Have I mentioned yet that I live in a neighborhood infested with squirrels? Yes, infested, as in “spread in enough numbers to be harmful or offensive.” They are everywhere, running in and around our yard, our trees, our front stoop as well as our neighbors. They are numerous, they are clever and worst of all, they are not afraid. They do not scuttle away in fear at our approach. In fact they pause and mock us, daring us to do something and knowing very well how helpless we are.
The family of squirrels that live around our house have always been brazen, but things took a turn for the worse when first, we evicted them out of their comfy home in our attic. Then one of the squirrels had the misfortune to fall into our chimney and died. I’m not sure what we could have done differently. Perhaps, if we hadn’t mistaken the source of the noise and performed a rescue on a timely basis. May be the sound of one of their own piteously crying for help for two nights in a row is what turned them from brazen pest to vicious predators.

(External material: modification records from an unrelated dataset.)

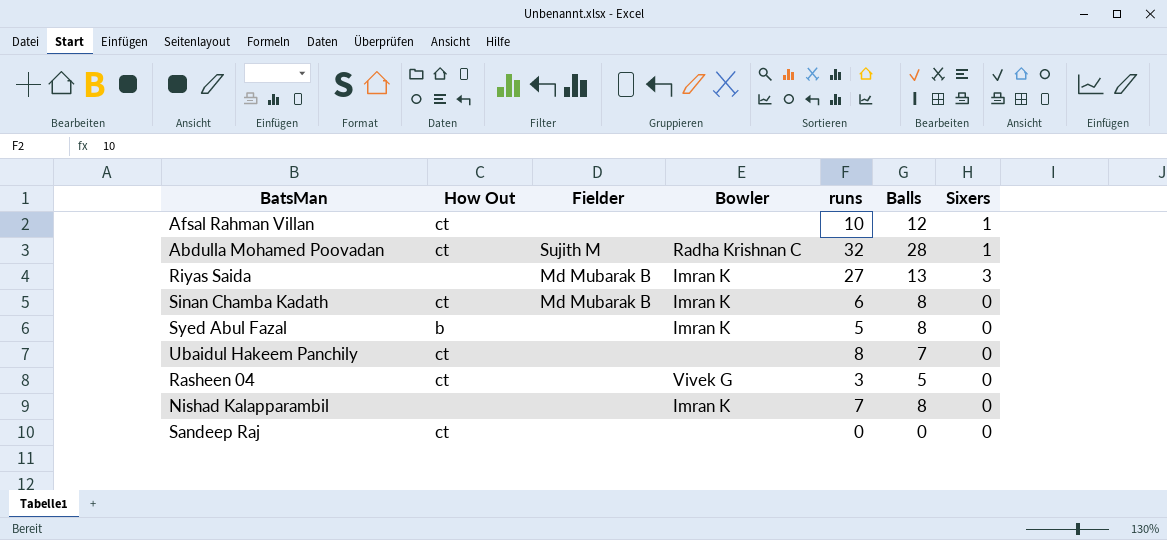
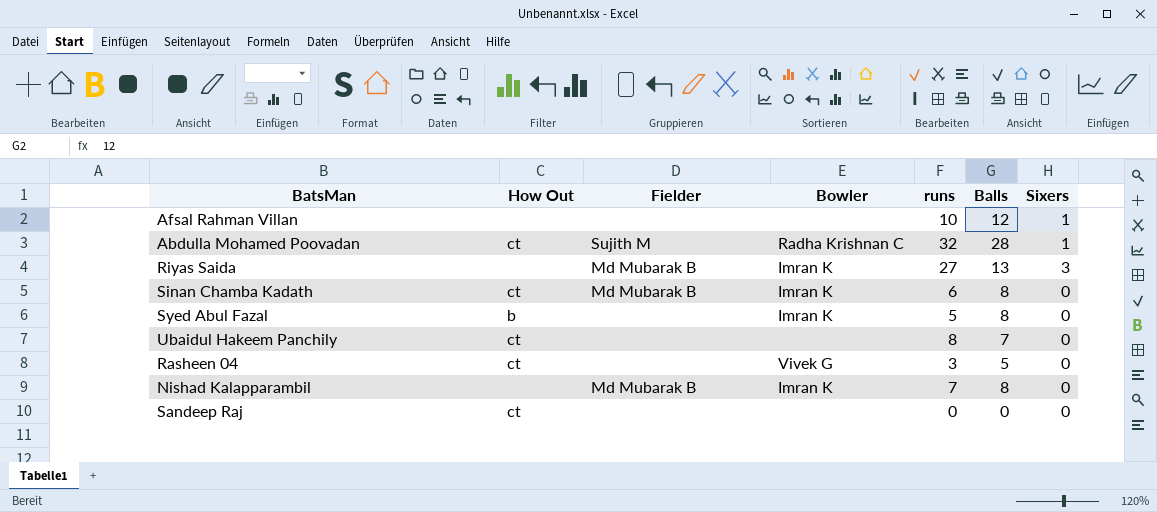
Afsal Rahman Villan | How Out: ct -> none
Nishad Kalapparambil | Fielder: none -> Md Mubarak B

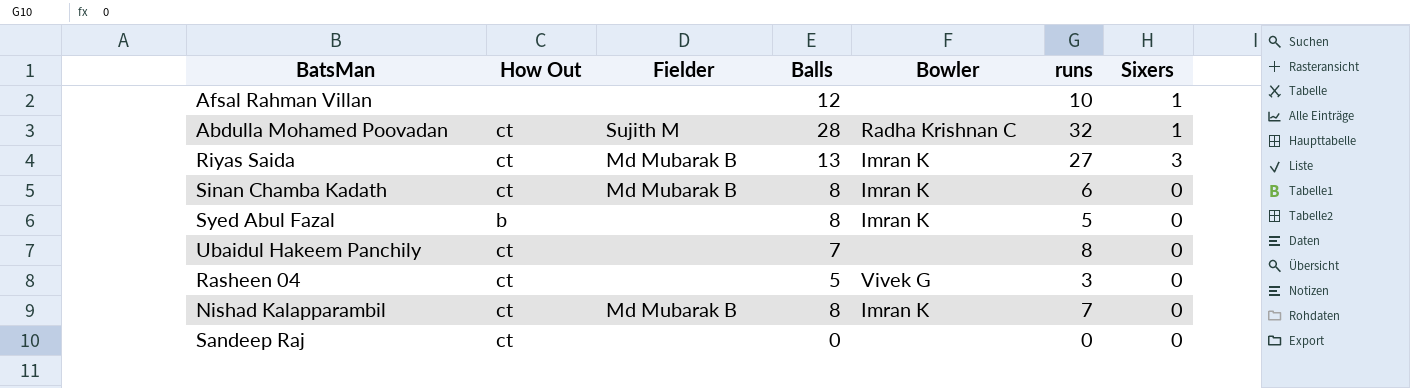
column Balls | position: 6 -> 4
Riyas Saida | How Out: none -> ct
Nishad Kalapparambil | How Out: none -> ct

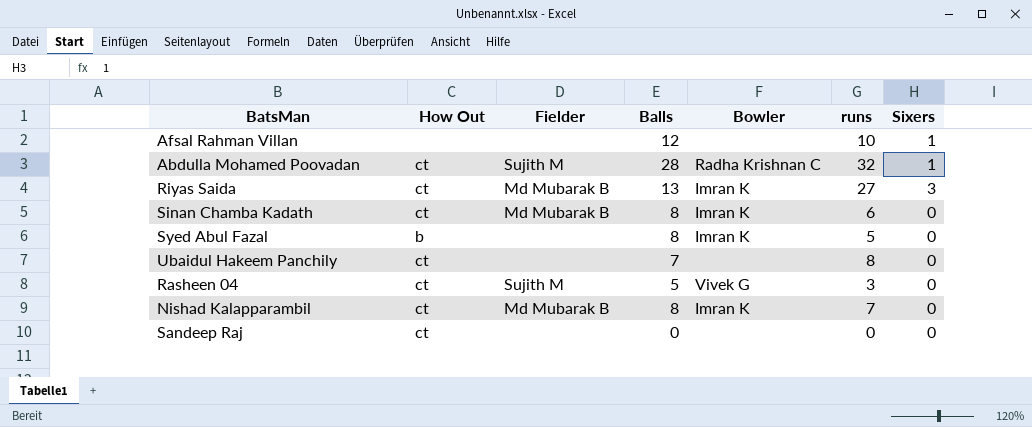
Rasheen 04 | Fielder: none -> Sujith M

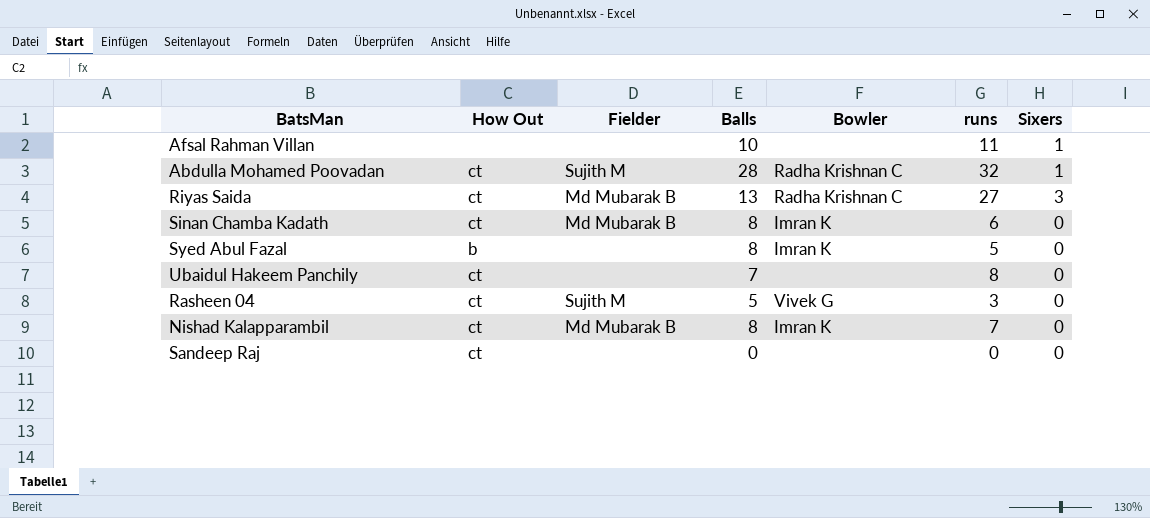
Afsal Rahman Villan | Balls: 12 -> 10
Afsal Rahman Villan | runs: 10 -> 11
Riyas Saida | Bowler: Imran K -> Radha Krishnan C

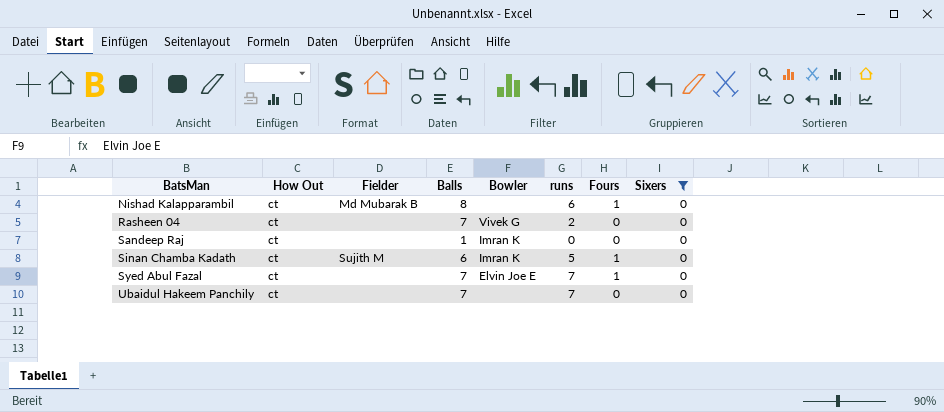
filter: none -> Sixers = 0
row order: none -> BatsMan ascending
column Fours | position: none -> 7
Nishad Kalapparambil | Bowler: Imran K -> none
Nishad Kalapparambil | runs: 7 -> 6
Rasheen 04 | Fielder: Sujith M -> none
Rasheen 04 | Balls: 5 -> 7
Rasheen 04 | runs: 3 -> 2
Sandeep Raj | Balls: 0 -> 1
Sandeep Raj | Bowler: none -> Imran K
Sinan Chamba Kadath | Fielder: Md Mubarak B -> Sujith M
Sinan Chamba Kadath | Balls: 8 -> 6
Sinan Chamba Kadath | runs: 6 -> 5
Syed Abul Fazal | How Out: b -> ct
Syed Abul Fazal | Balls: 8 -> 7
Syed Abul Fazal | Bowler: Imran K -> Elvin Joe E
Syed Abul Fazal | runs: 5 -> 7
Ubaidul Hakeem Panchily | runs: 8 -> 7

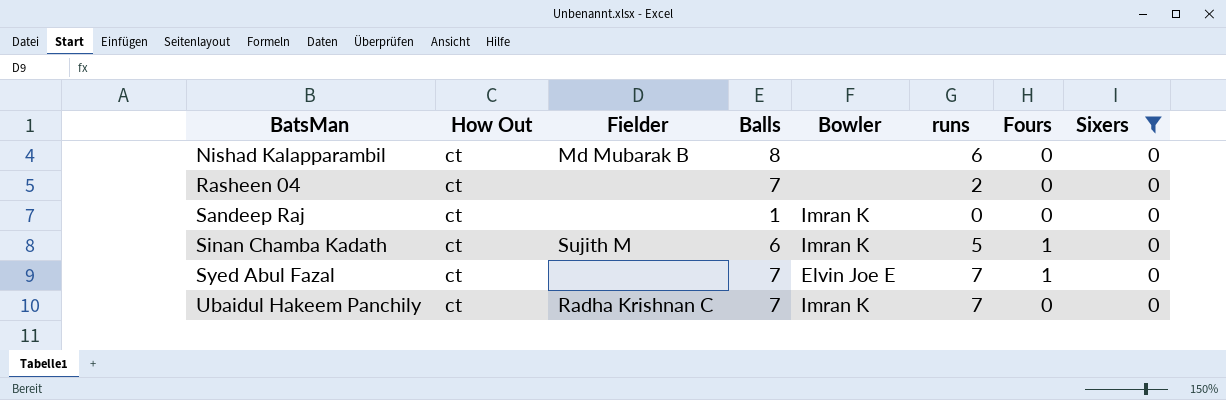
Nishad Kalapparambil | Fours: 1 -> 0
Rasheen 04 | Bowler: Vivek G -> none
Ubaidul Hakeem Panchily | Fielder: none -> Radha Krishnan C
Ubaidul Hakeem Panchily | Bowler: none -> Imran K

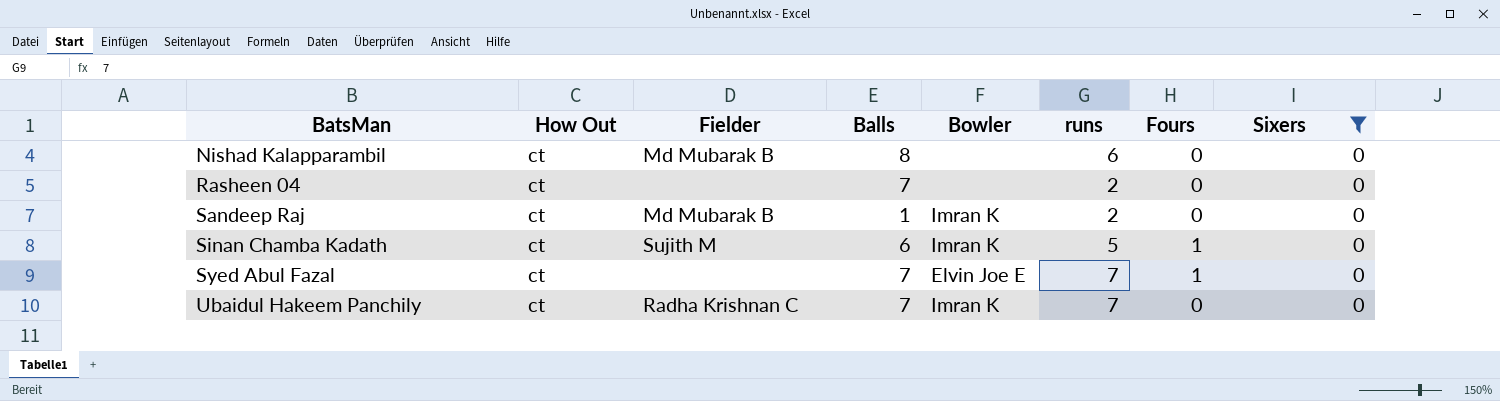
Sandeep Raj | Fielder: none -> Md Mubarak B
Sandeep Raj | runs: 0 -> 2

Ever since the demise of one of their own, they have taken every opportunity to annoy us. They poop on our stoop. They litter our driveway with broken branches. They repeatedly dig through our planters and leave dirt everywhere. I have one smaller container that they knock down on daily basis for fun. DH had heard somewhere that squirrels are afraid of owls and placed a gigantic plastic owl next to the plant. I came home to knocked over pot and knocked over owl for good measure. The owl, having lost all dignity is useless to us now.
So, knowing this history, I don’t know what possessed us into buying three (not so cheap, hand picked from a farm after 30 minutes of soul searching) pumpkins and putting them on our stoop. Not three hours passed before they took a hunk out of Mommy Pumpkin. When we got back from the church, there were two more nibbles. I went berserk and sprinkled hot chili powder all over the pumpkins… to no avail. This morning, Soso says to me, “The squirrels took a bite out of Daddy Pumpkin.” These pumpkins will not survive until Halloween. And at this rate, neither will the squirrels.
I am ready to commit squirrelicide. I am wondering how best to do it and whether I can plead temporary insanity if caught. The only thing holding me back is that they have left Baby Pumpkin alone. This is why I say they are clever. They know what buttons to push and just how far to push them. They know that as long as they leave Baby Pumpkin alone they are safe and once the Baby’s attacked, their fate is sealed. So, they mock us by taking a nip out Mommy and Daddy Pumpkins at will. I tell you, they are diabolical.